TASK OBJECTIVE ▸ From the first line of the material to the line containing "(280, 195) none", inclusive, write out each line exactly, leaving out the pictures.

--

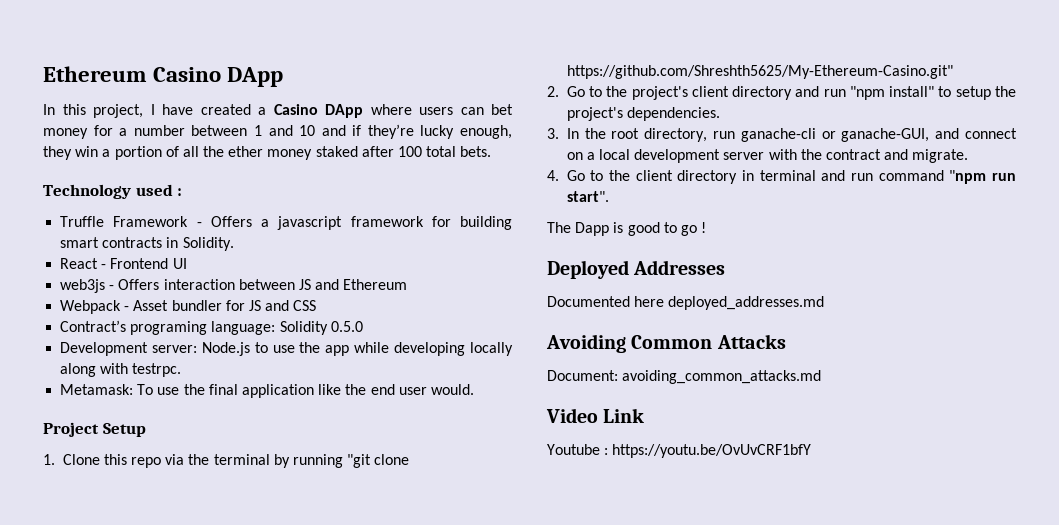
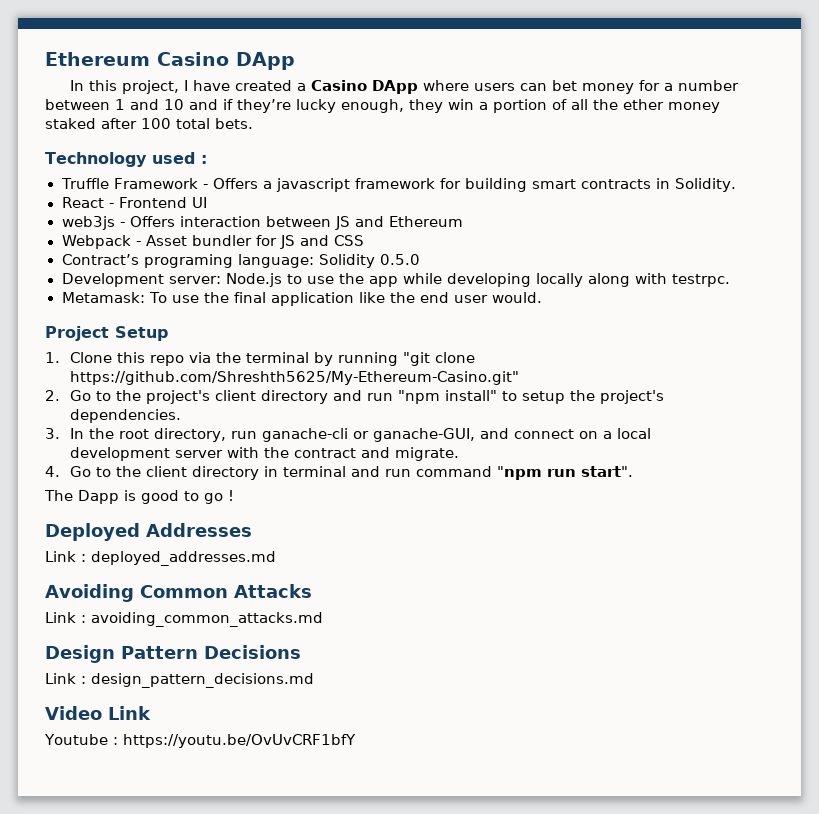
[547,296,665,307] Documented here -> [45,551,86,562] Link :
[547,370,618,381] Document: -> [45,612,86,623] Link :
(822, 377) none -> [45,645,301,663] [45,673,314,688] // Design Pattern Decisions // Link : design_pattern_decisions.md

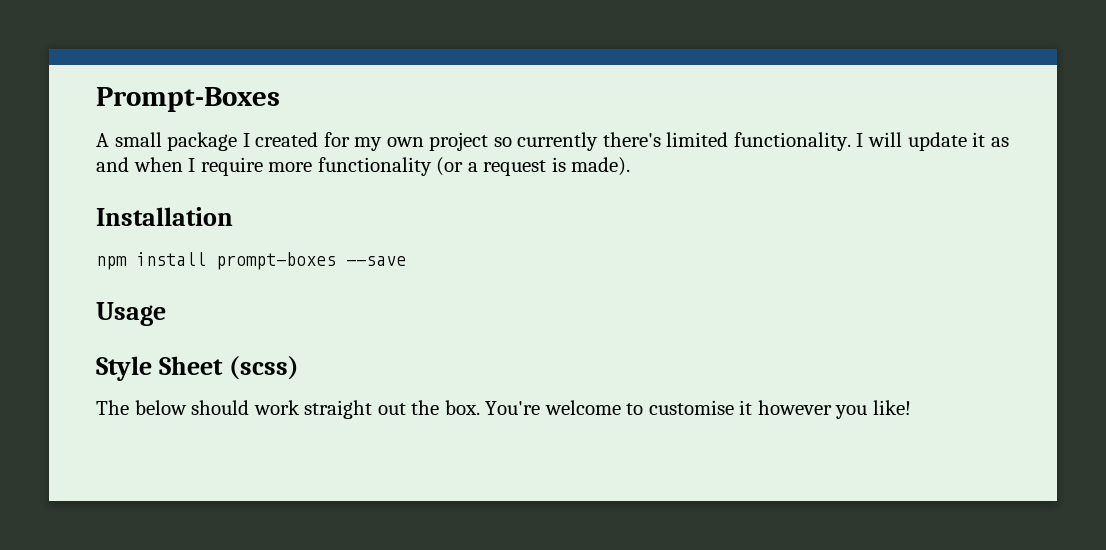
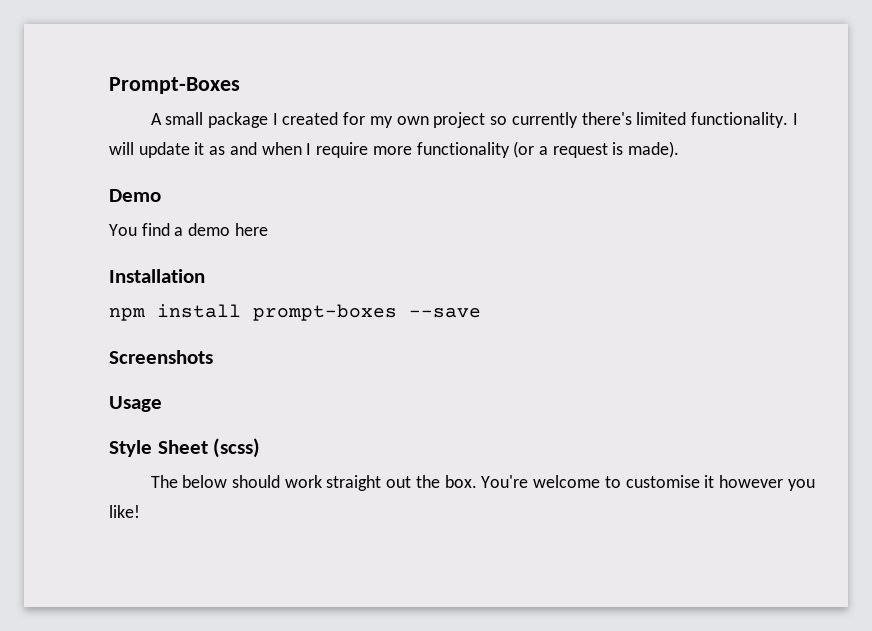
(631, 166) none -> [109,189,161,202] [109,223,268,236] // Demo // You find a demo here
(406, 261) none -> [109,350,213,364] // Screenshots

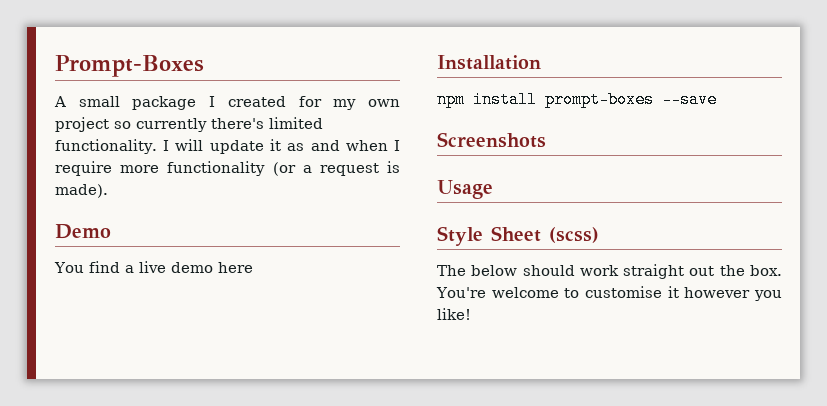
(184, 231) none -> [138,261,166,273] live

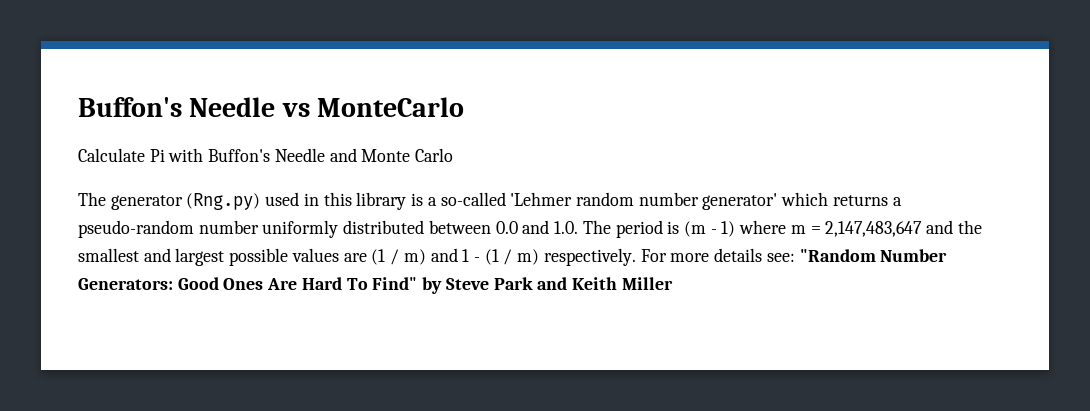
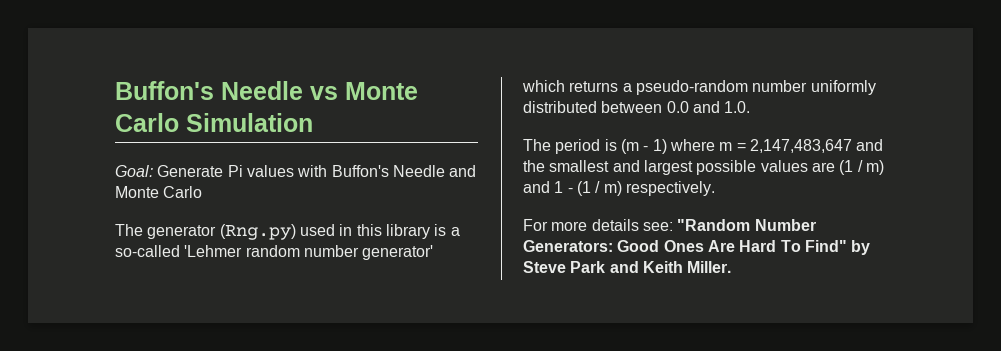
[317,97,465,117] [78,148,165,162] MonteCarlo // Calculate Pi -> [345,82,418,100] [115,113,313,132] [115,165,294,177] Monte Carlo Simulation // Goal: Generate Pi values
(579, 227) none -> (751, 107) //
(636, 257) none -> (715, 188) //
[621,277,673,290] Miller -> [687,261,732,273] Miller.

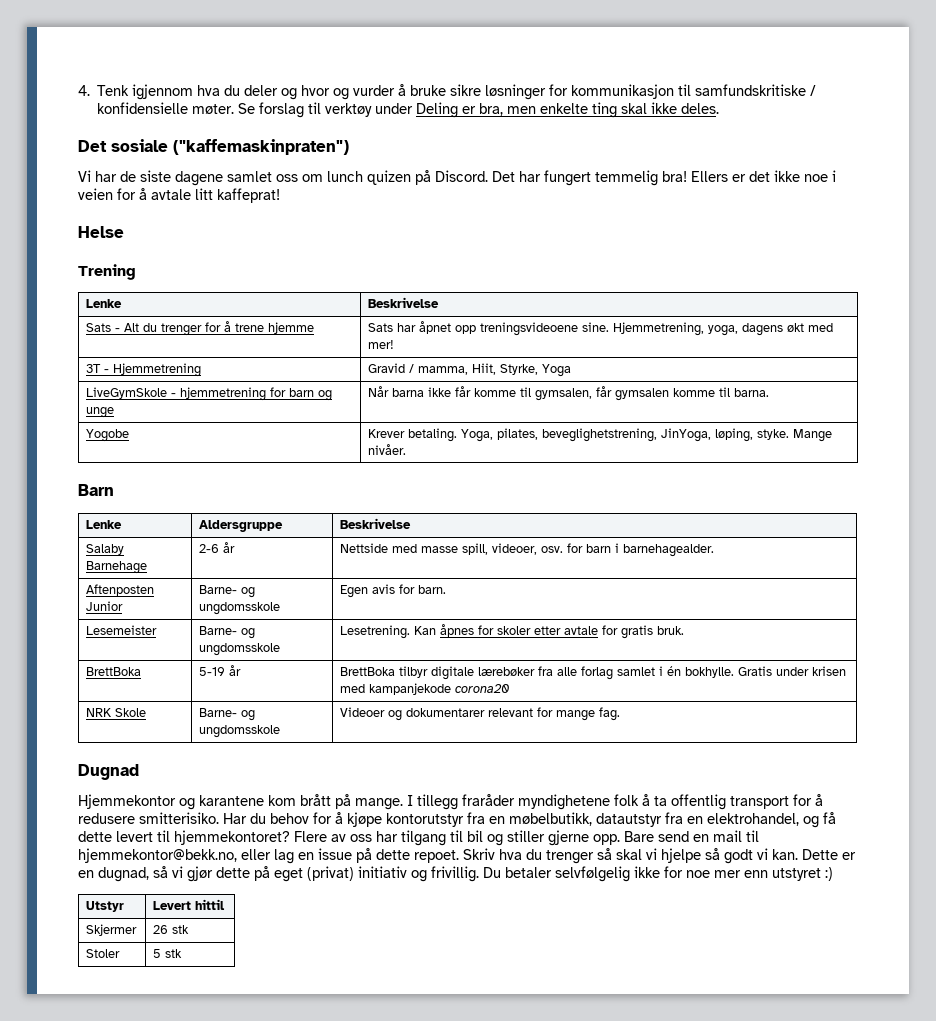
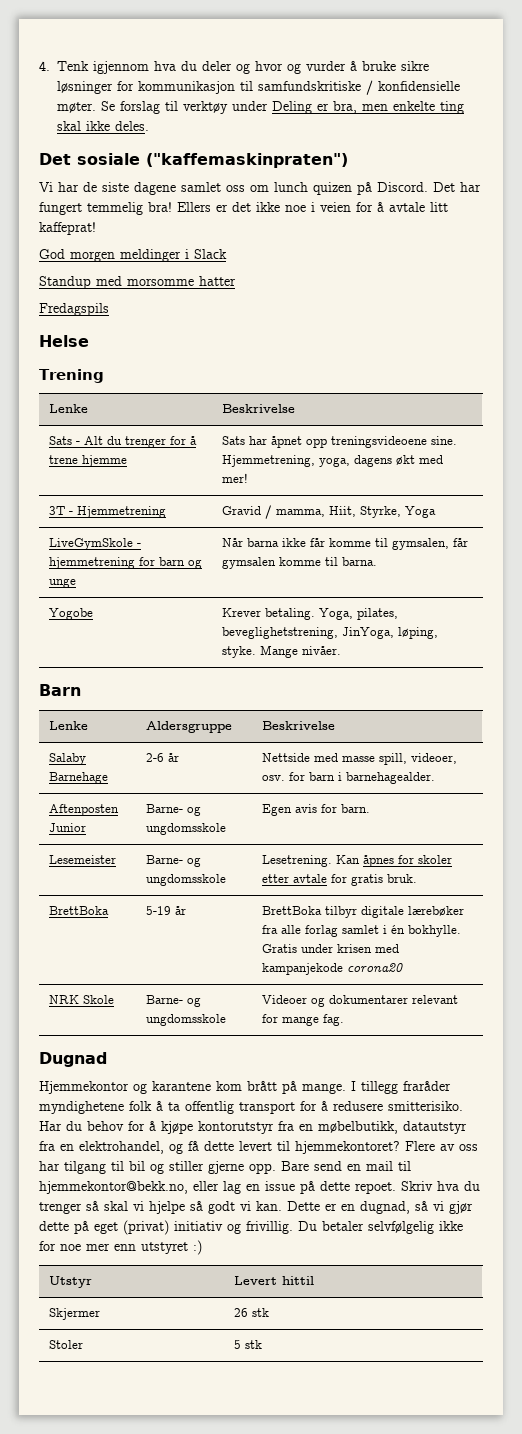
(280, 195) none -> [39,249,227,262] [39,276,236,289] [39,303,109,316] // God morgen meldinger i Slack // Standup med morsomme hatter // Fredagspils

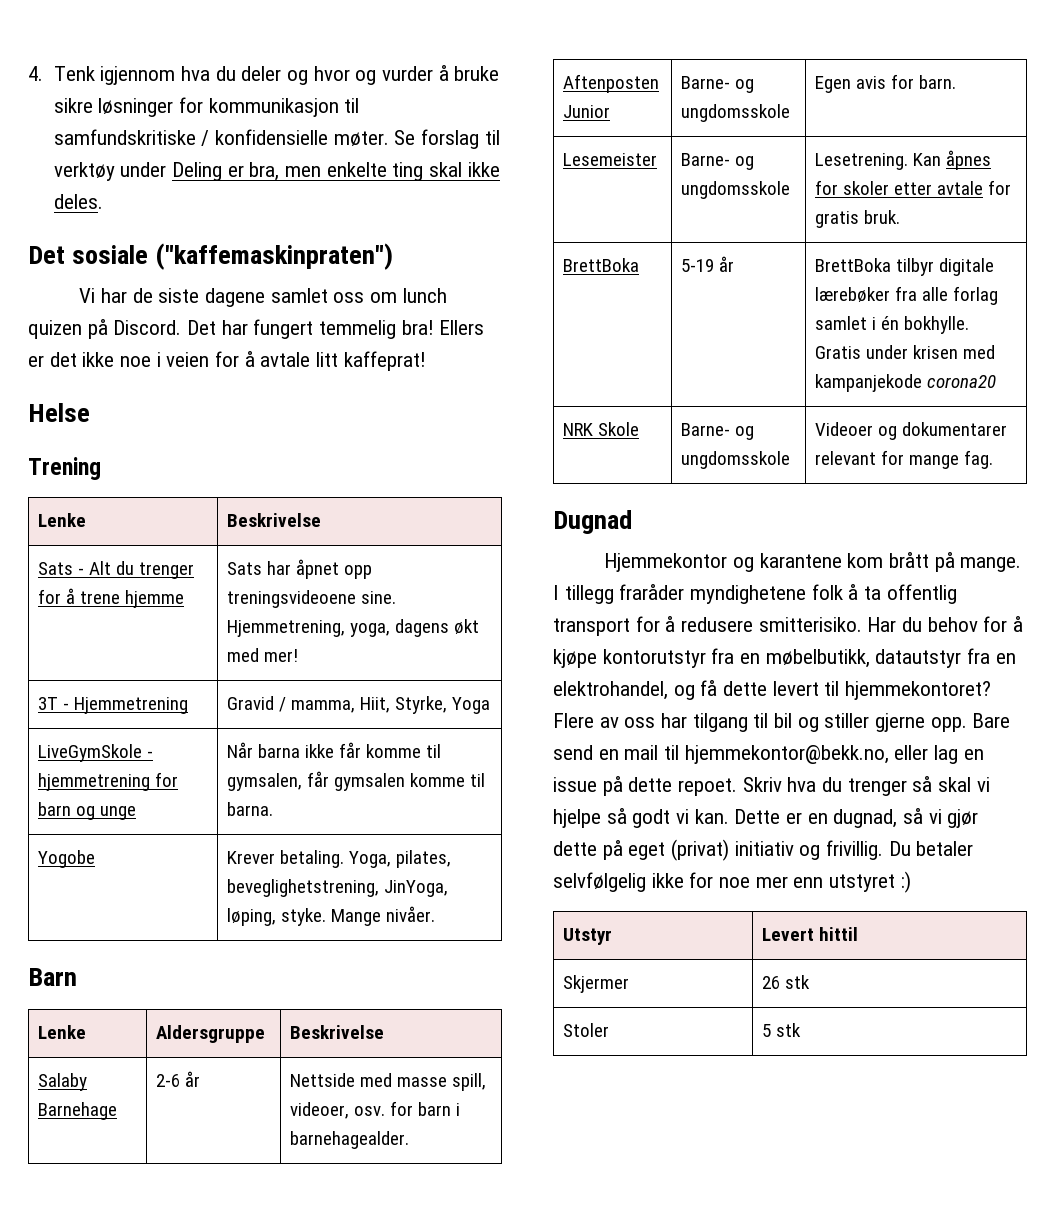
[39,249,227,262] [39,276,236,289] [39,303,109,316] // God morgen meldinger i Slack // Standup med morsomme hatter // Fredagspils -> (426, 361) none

--

OUTPUT FOR THIS EXERCISE ▸
[547,296,665,307] Documented here -> [45,551,86,562] Link :
[547,370,618,381] Document: -> [45,612,86,623] Link :
(822, 377) none -> [45,645,301,663] [45,673,314,688] // Design Pattern Decisions // Link : design_pattern_decisions.md

(631, 166) none -> [109,189,161,202] [109,223,268,236] // Demo // You find a demo here
(406, 261) none -> [109,350,213,364] // Screenshots

(184, 231) none -> [138,261,166,273] live

[317,97,465,117] [78,148,165,162] MonteCarlo // Calculate Pi -> [345,82,418,100] [115,113,313,132] [115,165,294,177] Monte Carlo Simulation // Goal: Generate Pi values
(579, 227) none -> (751, 107) //
(636, 257) none -> (715, 188) //
[621,277,673,290] Miller -> [687,261,732,273] Miller.

(280, 195) none -> [39,249,227,262] [39,276,236,289] [39,303,109,316] // God morgen meldinger i Slack // Standup med morsomme hatter // Fredagspils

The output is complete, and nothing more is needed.